For the same reasons, we can be nearly sure that barring catastrophic injury, James will finish his career (which I suspect has a good decade left in it) as one of the best players of all time. Simply projecting his career arc forward and integrating with respect to time allows us to confidently conclude this. And again, we know that this is so (or, for future events, have good reason to believe it) because we possess multiple statistical tools indicating this. We don’t need “intangibles” or “hunger” or “will to win” or any of this other bullshit that gets talked about year after year by the sports media, which reflexively in the absence of any semblance of original content will reach for tried and tired cliches. All we need to know is: what is James doing on the court? And we have the information that allows us to evaluate his performance and that’s all that matters. He could never win a championship in his life and conceivably end up being a better player than Jordan if he plays better as measured by the relevant indicators.

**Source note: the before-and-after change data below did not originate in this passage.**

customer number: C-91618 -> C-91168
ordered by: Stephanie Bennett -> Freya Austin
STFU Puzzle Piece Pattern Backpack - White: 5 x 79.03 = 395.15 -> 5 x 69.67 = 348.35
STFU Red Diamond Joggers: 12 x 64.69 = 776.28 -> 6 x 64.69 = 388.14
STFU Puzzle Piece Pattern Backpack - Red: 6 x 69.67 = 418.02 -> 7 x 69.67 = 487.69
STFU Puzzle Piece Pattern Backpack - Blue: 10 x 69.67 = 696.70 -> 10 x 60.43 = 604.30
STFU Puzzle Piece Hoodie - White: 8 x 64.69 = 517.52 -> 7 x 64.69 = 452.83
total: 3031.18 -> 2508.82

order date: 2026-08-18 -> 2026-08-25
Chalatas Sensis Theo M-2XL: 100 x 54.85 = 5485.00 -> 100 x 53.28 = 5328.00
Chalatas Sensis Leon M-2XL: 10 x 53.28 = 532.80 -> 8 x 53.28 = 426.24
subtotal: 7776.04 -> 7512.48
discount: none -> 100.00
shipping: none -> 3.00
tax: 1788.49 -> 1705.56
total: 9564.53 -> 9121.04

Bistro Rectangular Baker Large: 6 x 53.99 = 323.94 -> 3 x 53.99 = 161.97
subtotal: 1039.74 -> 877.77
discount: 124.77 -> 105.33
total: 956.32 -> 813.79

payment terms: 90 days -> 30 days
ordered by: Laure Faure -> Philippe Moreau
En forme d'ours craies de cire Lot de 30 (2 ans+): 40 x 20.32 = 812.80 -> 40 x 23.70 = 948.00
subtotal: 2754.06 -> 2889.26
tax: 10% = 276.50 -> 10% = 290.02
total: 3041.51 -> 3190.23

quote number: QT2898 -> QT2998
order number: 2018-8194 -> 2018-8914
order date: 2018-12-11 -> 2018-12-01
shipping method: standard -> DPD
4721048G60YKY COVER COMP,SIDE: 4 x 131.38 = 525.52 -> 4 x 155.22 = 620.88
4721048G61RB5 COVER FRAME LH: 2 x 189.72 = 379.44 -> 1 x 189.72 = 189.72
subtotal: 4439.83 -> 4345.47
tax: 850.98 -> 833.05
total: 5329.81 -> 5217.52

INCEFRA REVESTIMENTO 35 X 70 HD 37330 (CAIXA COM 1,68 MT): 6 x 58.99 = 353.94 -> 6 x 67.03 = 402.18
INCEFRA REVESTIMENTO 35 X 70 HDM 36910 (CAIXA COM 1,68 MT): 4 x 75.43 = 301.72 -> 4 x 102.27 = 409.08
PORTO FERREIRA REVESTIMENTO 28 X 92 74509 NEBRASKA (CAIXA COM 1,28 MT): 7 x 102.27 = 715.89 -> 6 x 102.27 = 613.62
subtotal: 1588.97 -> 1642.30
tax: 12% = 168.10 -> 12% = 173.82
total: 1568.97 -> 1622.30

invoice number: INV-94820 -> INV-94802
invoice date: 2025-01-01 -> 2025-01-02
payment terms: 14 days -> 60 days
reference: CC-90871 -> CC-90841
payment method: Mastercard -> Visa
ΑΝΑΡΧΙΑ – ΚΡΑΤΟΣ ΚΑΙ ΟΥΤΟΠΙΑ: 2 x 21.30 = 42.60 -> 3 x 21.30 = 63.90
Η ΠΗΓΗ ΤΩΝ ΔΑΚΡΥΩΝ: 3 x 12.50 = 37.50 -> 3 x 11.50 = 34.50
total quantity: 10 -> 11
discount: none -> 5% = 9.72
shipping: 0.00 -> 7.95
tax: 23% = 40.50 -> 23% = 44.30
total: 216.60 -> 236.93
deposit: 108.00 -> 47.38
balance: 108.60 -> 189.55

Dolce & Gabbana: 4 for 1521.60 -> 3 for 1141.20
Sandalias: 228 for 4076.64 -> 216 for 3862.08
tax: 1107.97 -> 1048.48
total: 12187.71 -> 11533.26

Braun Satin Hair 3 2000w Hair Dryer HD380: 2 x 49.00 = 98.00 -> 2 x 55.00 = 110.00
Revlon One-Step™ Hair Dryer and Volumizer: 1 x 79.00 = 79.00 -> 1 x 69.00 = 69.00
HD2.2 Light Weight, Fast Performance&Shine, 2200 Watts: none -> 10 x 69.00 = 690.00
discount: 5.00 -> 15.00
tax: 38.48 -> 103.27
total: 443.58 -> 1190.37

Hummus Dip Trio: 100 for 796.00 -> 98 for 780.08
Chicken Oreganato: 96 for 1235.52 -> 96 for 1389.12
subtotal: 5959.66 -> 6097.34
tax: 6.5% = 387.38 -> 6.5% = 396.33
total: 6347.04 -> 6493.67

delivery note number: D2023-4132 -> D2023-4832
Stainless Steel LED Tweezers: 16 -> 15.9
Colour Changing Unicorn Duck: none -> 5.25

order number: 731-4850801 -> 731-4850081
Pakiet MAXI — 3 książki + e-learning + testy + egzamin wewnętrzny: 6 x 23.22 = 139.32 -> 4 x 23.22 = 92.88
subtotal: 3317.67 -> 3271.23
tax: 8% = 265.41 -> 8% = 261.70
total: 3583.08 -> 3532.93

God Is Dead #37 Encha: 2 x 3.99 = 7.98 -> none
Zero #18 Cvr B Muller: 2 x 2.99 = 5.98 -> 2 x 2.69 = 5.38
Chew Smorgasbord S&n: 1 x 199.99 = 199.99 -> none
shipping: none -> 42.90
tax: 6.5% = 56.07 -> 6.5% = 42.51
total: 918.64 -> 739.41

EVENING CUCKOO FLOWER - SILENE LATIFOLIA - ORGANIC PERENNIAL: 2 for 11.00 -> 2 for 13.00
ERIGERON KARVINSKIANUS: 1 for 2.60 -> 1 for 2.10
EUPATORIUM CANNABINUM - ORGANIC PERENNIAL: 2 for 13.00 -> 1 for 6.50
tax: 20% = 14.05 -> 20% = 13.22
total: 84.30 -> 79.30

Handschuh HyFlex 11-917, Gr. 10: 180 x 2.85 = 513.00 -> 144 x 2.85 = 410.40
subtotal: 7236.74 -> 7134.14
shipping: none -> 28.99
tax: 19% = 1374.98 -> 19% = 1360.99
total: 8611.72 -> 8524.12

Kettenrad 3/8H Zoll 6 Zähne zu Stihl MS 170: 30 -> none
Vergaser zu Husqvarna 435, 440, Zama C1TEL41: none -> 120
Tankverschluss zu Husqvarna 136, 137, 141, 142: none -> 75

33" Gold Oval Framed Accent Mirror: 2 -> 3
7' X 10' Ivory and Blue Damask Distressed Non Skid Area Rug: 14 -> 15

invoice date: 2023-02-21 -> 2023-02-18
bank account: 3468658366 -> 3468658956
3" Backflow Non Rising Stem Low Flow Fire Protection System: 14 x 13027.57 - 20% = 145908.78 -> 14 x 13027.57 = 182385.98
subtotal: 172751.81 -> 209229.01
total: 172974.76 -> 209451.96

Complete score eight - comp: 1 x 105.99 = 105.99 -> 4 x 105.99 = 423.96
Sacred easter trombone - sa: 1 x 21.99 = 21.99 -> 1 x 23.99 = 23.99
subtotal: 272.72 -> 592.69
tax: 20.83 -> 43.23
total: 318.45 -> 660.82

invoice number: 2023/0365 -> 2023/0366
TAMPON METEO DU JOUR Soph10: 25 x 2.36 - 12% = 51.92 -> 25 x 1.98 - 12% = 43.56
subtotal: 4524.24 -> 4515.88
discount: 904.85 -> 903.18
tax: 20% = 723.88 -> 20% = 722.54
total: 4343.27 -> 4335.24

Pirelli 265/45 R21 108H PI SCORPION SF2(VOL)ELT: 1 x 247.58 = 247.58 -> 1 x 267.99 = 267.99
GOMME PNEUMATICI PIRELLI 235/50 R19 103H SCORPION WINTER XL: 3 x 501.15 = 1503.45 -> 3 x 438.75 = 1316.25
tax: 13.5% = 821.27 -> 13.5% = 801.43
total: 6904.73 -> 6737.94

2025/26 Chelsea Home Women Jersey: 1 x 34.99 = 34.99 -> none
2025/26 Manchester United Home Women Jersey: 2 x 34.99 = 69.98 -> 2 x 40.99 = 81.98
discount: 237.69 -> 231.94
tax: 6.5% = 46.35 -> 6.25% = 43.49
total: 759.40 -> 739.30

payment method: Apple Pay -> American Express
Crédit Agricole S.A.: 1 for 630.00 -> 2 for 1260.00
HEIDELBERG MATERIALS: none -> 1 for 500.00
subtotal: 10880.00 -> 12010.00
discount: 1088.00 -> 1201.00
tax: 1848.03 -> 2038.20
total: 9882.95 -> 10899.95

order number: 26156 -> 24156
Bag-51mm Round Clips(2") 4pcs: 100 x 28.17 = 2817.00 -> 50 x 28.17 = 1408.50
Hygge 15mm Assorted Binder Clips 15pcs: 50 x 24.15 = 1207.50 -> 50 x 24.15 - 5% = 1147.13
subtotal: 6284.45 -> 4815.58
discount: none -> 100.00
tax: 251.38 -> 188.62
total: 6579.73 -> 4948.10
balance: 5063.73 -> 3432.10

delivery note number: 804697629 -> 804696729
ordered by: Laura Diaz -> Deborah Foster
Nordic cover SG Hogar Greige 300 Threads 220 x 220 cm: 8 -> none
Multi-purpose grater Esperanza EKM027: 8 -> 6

Of course, being better than Jordan would be incredible because Jordan is every bit the statistical monster that James is and then some. But so what? If we’re being honest assessors of basketball excellence, then we should admit that there is a possible (indeed, even plausible) combination of statistical indicators that would amount to a player who is better than Jordan. Maybe James will be that player and maybe he won’t, but the final judgment can’t be rendered without the relevant information. To simply declare Jordan the best by fiat and then assert that James can never measure up is not only to belittle James’ skills, but Jordan’s too. It is the recourse of the lazy and the stupid, not of anyone who is interested in evaluating the game with open eyes.

Edit: The main thesis here, just to avoid confusion, is that statistical methodology trumps “gut feeling,” when it comes to evaluating players. If at the end of the day you like Jordan better than James because of certain aesthetic preferences, that’s fine; what matters is that any initial degeneracy is broken by reference to some objective factors rather than “I like player x/I don’t like player y.”